Joven e ingenuo era cuando hace muchos, muchísimos años, alguien me convenció para que me hiciera un seguro de vida, sin duda de los más rudimentarios que entonces se ofrecerían, el equivalente a veinte mil pesetas que me serían devueltas al cabo de veinte años en el caso de que no hubiera muerto, claro está, […]

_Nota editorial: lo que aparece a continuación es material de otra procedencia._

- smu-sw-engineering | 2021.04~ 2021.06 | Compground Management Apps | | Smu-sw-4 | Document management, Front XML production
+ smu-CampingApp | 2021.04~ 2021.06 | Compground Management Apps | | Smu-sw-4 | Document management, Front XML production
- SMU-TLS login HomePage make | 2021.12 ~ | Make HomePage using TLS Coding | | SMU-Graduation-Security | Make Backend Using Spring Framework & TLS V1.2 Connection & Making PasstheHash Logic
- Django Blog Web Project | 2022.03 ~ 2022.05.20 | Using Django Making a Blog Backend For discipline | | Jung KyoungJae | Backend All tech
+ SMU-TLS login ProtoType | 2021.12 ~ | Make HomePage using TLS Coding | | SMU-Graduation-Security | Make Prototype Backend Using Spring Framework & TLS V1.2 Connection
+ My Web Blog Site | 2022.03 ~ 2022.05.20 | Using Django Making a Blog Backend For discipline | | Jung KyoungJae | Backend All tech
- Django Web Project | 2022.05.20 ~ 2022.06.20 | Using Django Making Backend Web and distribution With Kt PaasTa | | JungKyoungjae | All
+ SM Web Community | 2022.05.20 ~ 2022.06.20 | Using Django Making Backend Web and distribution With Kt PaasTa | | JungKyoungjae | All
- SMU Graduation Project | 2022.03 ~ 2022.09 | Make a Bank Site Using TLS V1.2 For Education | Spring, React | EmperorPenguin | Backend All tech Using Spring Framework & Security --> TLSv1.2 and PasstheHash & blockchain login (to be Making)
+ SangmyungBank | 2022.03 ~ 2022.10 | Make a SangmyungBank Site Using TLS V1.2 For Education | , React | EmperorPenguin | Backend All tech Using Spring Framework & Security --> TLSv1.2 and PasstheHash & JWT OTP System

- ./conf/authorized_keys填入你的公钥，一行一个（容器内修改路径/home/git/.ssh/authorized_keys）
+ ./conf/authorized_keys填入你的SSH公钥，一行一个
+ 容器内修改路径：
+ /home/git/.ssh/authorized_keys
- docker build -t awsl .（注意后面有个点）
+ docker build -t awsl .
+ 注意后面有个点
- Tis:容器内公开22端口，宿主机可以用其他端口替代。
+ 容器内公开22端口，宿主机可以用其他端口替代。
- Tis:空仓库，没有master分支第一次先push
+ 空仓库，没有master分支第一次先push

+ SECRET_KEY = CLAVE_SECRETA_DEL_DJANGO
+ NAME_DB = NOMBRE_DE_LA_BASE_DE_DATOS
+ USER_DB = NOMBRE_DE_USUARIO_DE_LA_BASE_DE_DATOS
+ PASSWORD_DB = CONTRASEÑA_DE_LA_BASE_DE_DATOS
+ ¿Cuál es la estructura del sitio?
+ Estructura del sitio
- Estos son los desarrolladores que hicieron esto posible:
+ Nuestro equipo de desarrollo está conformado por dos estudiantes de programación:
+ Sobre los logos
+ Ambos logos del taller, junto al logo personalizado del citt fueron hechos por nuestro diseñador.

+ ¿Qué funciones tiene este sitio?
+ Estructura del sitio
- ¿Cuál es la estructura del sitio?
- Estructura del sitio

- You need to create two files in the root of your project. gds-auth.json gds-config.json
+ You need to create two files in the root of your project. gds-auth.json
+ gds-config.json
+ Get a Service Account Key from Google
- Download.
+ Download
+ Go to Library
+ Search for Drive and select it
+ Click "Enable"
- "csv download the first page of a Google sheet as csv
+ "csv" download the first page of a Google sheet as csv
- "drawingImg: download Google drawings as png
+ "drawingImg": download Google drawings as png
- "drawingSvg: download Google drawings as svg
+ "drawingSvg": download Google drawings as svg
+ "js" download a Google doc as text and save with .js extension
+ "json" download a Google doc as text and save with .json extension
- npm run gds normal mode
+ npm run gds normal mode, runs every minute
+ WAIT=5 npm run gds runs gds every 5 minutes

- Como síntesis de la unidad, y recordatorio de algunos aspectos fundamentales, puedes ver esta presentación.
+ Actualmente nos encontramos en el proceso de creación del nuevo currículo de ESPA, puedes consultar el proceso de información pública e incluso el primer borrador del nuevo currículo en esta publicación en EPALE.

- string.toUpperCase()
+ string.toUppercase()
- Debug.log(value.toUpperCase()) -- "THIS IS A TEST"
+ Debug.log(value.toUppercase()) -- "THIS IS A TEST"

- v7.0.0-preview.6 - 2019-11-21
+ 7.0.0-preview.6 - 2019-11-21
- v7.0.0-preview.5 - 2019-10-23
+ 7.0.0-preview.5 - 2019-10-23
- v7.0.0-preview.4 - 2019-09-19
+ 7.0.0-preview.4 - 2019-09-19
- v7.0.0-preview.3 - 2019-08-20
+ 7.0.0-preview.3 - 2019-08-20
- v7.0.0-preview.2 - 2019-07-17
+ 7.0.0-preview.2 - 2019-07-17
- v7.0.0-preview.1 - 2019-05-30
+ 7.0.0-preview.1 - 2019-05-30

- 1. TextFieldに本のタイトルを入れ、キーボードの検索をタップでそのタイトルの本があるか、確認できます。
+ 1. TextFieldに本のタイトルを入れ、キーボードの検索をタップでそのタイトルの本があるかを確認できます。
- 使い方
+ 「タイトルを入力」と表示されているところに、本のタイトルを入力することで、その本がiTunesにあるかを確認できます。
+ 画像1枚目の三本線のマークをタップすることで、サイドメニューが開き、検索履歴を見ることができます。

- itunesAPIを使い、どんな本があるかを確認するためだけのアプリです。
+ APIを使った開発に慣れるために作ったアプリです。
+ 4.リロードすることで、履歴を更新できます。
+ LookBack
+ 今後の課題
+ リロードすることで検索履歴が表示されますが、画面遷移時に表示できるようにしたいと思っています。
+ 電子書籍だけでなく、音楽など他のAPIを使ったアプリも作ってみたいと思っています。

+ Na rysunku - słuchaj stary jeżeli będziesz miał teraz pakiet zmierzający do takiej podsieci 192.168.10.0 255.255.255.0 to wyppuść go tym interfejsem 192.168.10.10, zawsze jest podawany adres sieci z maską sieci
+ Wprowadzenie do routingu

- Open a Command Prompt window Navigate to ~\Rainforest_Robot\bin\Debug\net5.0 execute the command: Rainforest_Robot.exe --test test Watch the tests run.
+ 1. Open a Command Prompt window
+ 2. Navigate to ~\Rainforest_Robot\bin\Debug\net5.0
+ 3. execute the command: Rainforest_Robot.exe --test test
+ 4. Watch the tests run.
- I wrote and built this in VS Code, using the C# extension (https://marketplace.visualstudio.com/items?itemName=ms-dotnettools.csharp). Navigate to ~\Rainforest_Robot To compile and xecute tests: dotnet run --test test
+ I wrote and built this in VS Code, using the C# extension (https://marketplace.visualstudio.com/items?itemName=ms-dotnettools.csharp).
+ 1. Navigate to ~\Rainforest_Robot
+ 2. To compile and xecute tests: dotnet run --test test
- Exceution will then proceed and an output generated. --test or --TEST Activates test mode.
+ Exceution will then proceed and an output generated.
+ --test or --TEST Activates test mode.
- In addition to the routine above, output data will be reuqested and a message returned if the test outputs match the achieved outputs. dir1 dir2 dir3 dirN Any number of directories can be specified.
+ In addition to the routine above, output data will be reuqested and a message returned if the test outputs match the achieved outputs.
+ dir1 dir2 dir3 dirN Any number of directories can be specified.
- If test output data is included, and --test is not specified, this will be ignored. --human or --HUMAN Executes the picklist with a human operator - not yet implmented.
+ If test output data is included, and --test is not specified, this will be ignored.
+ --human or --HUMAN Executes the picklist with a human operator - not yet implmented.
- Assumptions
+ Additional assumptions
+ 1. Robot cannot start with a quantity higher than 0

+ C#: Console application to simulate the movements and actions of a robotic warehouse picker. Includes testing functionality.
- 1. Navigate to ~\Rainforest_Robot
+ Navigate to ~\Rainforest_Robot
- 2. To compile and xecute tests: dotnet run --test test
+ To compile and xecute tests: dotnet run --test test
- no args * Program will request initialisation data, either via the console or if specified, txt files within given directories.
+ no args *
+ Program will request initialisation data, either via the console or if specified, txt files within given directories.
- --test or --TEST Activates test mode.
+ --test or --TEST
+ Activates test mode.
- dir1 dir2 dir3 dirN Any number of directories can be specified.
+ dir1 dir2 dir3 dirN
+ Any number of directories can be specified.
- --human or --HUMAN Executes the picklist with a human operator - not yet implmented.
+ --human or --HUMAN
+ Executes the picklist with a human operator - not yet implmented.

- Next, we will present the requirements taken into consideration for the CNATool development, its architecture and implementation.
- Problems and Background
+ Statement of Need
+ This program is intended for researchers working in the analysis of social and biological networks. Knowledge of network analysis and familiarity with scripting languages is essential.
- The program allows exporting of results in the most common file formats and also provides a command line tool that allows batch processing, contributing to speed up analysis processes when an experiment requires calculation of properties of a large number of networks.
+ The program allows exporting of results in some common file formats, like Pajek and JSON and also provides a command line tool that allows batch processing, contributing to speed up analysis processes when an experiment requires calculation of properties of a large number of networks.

Joven e ingenuo era cuando hace muchos, muchísimos años, alguien me convenció para que me hiciera un seguro de vida, sin duda de los más rudimentarios que entonces se ofrecerían, el equivalente a veinte mil pesetas que me serían devueltas al cabo de veinte años en el caso de que no hubiera muerto, claro está, no estando la compañía obligada a prestarme cuentas de los eventuales lucros de la minúscula inversión y de sus aplicaciones y mucho menos hacerme participar de ellas. Ay de mí, sin embargo, si no pagaba las primas respectivos. En esa época, las veinte mil pesetas eran mucho dinero para mí, necesitaba trabajar casi un año para ganarlas, de manera que fue una buena ayuda cuando me las pagaron, aunque no pude evitar un desagradable sentimiento de desconfianza que me decía, e insistía, que había sido perjudicado, aunque no supiese exactamente como. En aquellos tiempos no era sólo con la llamada letra pequeña con lo que se nos engañaba, la propia letra grande ya era un puñado de tierra que nos lanzaban a los ojos. Eran otros épocas, la gente común, entre la que me incluía, sabía poco de la vida e incluso ese poco de poco le servía. ¿Quién se atrevería a discutir, no digo con la compañía, sino con el propio agente de seguros, que tenía toda la labia del mundo?
Hoy ya no es así, perdimos la inocencia y no rehuimos discutir con la mayor de las convicciones hasta de aquello de lo que simplemente tenemos una pálida idea. Que no nos vengan pues con historias, que bien te conozco, máscarita. Lo malo es que si las máscaras mudan, y mudan muchísimo, lo que está debajo se mantiene inalterable. Y ni siquiera es cierto que hayamos perdido la inocencia.
Cuando Barack Obama, en el ardor de la campaña a la presidencia, anunció una reforma sanitaria que permitiese proteger a los 46 millones de norteamericanos no contemplados por el sistema vigente para el resto, es decir, aquellos que, directa o indirectamente, pagan los seguros respectivos, esperábamos que una ola de entusiasmo cruzara los Estados Unidos. Tal no ha sucedido y hoy sabemos por qué. Apenas se iniciaron los trámites que conducirán (¿conducirán?) al establecimiento de la reforma, el dragón despertó. Como escribió Augusto Monterroso: el dinosaurio todavía estaba allí. No fueron sólo las cincuenta compañías de seguros norte-americanas que controlan el actual sistema las que abrieron fuego contra el proyecto, también la totalidad de los senadores y diputados republicanos, e igualmente un apreciable número de representantes demócratas, tanto en el congreso como en el senado. Nunca como en este caso la filosofía práctica de los Estados Unidos estuvo tan a la vista: si no se es rico, la culpa es tuya. Son 46 millones los norteamericanos que no tienen cobertura sanitaria, 46 millones de personas que no tienen dinero para pagar seguros, 46 millones de pobres que, por lo visto, no tienen donde caerse muertos. ¿Cuántos Barack Obama serán necesarios para que el escándalo termine?